The English word for the piece of armor comes from cors, an Old French word meaning "bodice". The modern term probably originated by the addition of the diminutive suffix "-ette" to the word corset, itself of similar origin to "corselet".

The corselet as an item of women's clothing began to gain popularity in 1914, as a substitute for wearing two separate pieces (a bra with either a girdle or a corset). The bust uplift cups were first introduced in 1933, but did not become common until 1943.

===Merry widow===
A corselet was released by Warner's in 1952, named after The Merry Widow, a 1905 operetta which has been adapted several times into feature-length films. "Merry widow" remains a common generic term for a corsetry-type garment in the United States, or a "basque" in the UK. It is usually strapless, and stopping on the hips, rather than extending below the hip line, like the typical corselet. A merry widow type garment is normally fastened by hooks and eyes at the rear, and because it is strapless, it needs to be well boned to prevent it from rolling over, the boning helping to support the demi-cup section. A merry widow/basque would also incorporate suspenders/garters for attaching to stockings. This type of lingerie is also known as a torsolette, and is used in bridal lingerie, much like the bustier.

The original merry widow was a corselet incorporating slim panels of black, elastic yarn netting. A heavy-duty zipper was inserted behind a velvet-backed hook-and-eye flange, and the entire garment was lined with nylon voile. Nine long, spiral wires were encased in black satin.

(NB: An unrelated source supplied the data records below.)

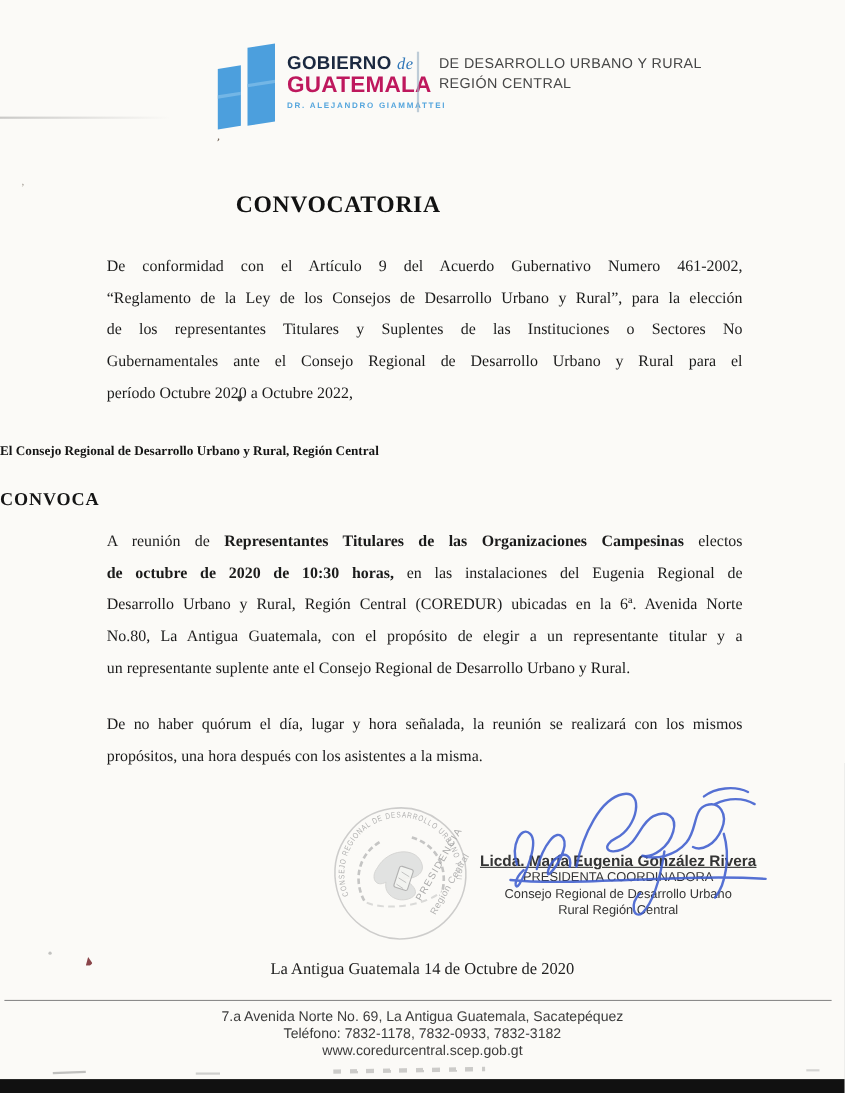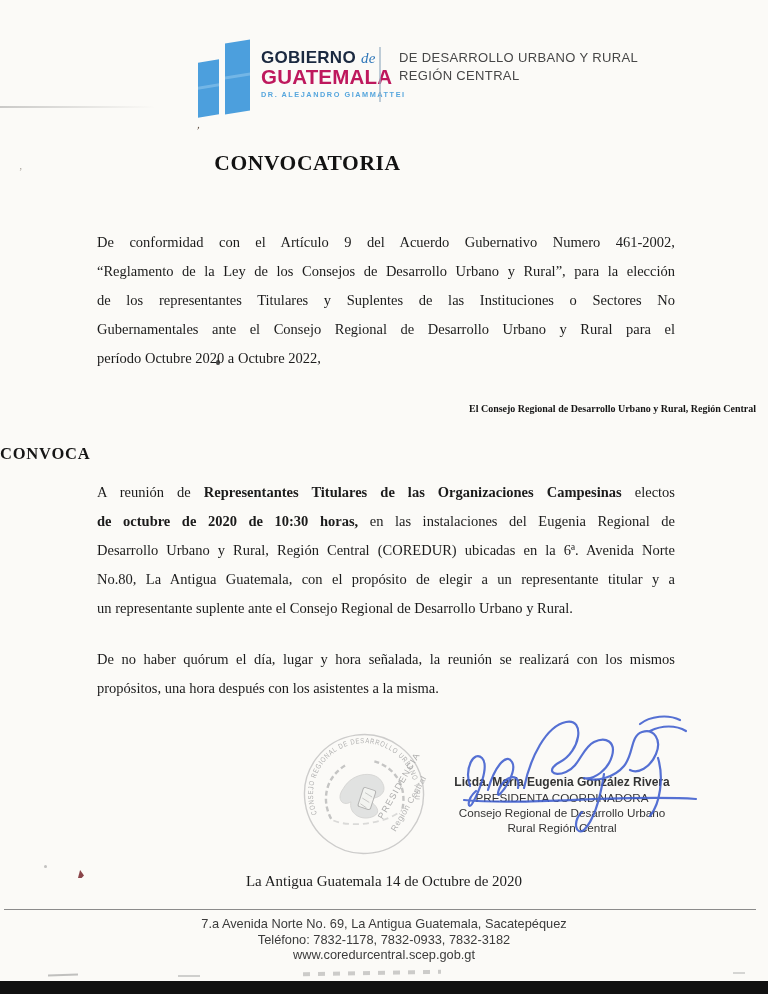--- a/index.html
+++ b/index.html
@@ -20,7 +20,7 @@
   .org{position:absolute;left:399px;top:49px;font-family:"Liberation Sans",sans-serif;
        font-size:13px;color:#474747;letter-spacing:.35px;line-height:17.5px;white-space:nowrap;}
   
-  .doc-title{position:absolute;left:0;top:151px;width:615px;text-align:center;
+  .doc-title{position:absolute;left:0;top:174px;width:615px;text-align:center;
              font-size:21.5px;font-weight:bold;letter-spacing:.6px;color:#121212;}
   .para{position:absolute;left:97px;width:578px;font-size:14.5px;line-height:29px;color:#1b1b1b;}
   .tline{text-align:justify;text-align-last:justify;height:29px;overflow:hidden;white-space:normal;}

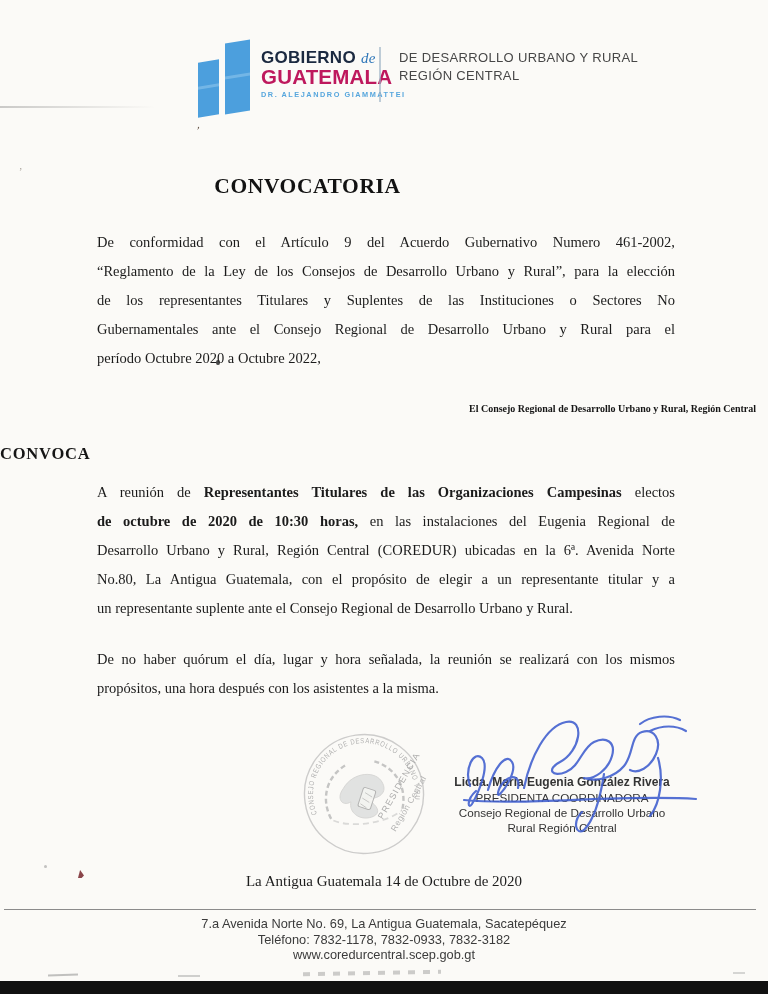--- a/index.html
+++ b/index.html
@@ -26,8 +26,8 @@
   .tline{text-align:justify;text-align-last:justify;height:29px;overflow:hidden;white-space:normal;}
   .tline-last{text-align-last:left;}
   .b{font-weight:bold;}
-  .subhead{position:absolute;left:0;top:403px;width:756px;text-align:right;
-           font-size:10px;font-weight:bold;color:#151515;}
+  .subhead{position:absolute;left:0;top:403px;width:756px;text-align:left;
+           font-size:12px;font-weight:bold;color:#151515;}
   .convoca{position:absolute;left:0;top:444px;width:768px;text-align:left;
            font-size:16.5px;font-weight:bold;letter-spacing:.8px;color:#151515;}
   .p1{top:228px;} .p2{top:478px;} .p3{top:645px;}

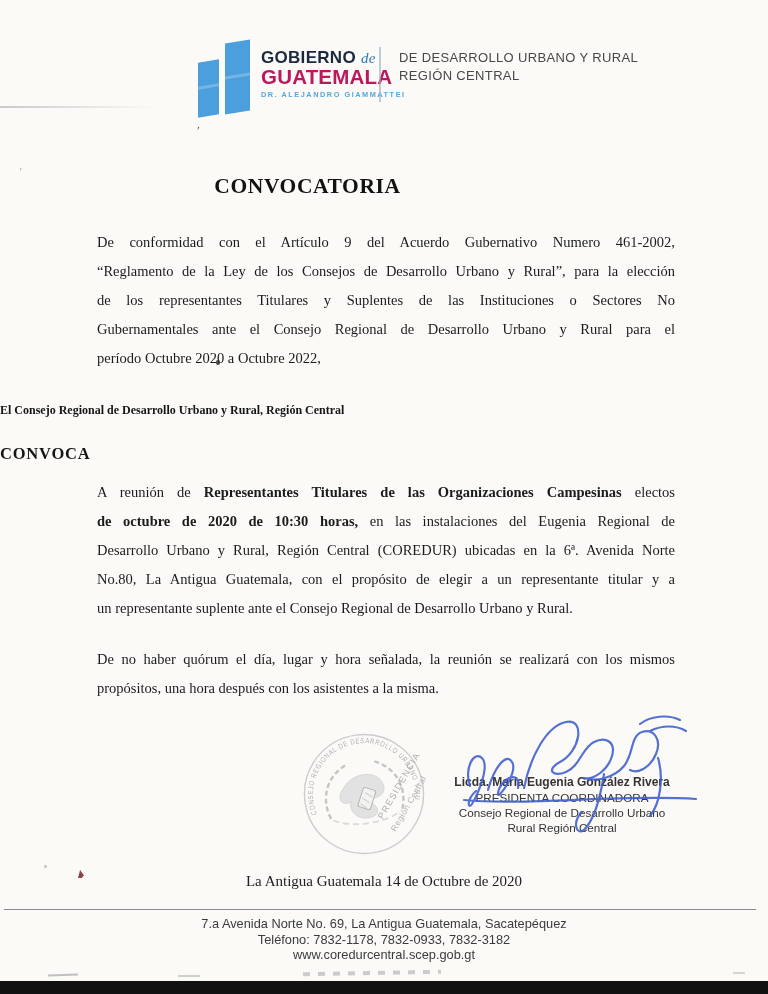--- a/index.html
+++ b/index.html
@@ -36,7 +36,7 @@
   .sig-ink{position:absolute;left:452px;top:708px;z-index:3;}
   .sig-text{position:absolute;left:434px;top:775px;width:256px;z-index:2;text-align:center;
             font-family:"Liberation Sans",sans-serif;color:#343434;}
-  .sig-name{font-size:12px;font-weight:bold;line-height:15px;white-space:nowrap;}
+  .sig-name{font-size:14px;font-weight:bold;line-height:15px;white-space:nowrap;text-decoration:underline;}
   .sig-line{font-size:11.7px;line-height:15px;white-space:nowrap;}
   
   .dateline{position:absolute;left:0;top:873px;width:768px;text-align:center;font-size:15px;color:#1d1d1d;}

Lana Turner, star of the 1952 film adaptation of The Merry Widow, is reported to have said in 1989, "I'm telling you, the merry widow was designed by a man. A woman would never do that to another woman."

===Interval and rebirth===
Around 1960, tights and trousers began to replace corselets. However, Maidenform and other mainstream lingerie and undergarment manufacturers have sold corselets as "control slips" since around 1975.

==Variations and relatives==
- A short corselet without garters or shoulder straps, which ends above the waist, is a bustier (covering the bust)
- A long corselet extending over the hips, with or without garters and/or shoulder straps, is a torsolette (covering the torso)
- A corselet in two parts is a brassiere and a girdle.
- A corselet with a stiff back and laces is a corsage or a corset.
- A soft corselet is a slip.

==Other than apparel==
In biology, the term refers to the thorax of an insect, or a protective band of enlarged scales in the shoulder region of a fish.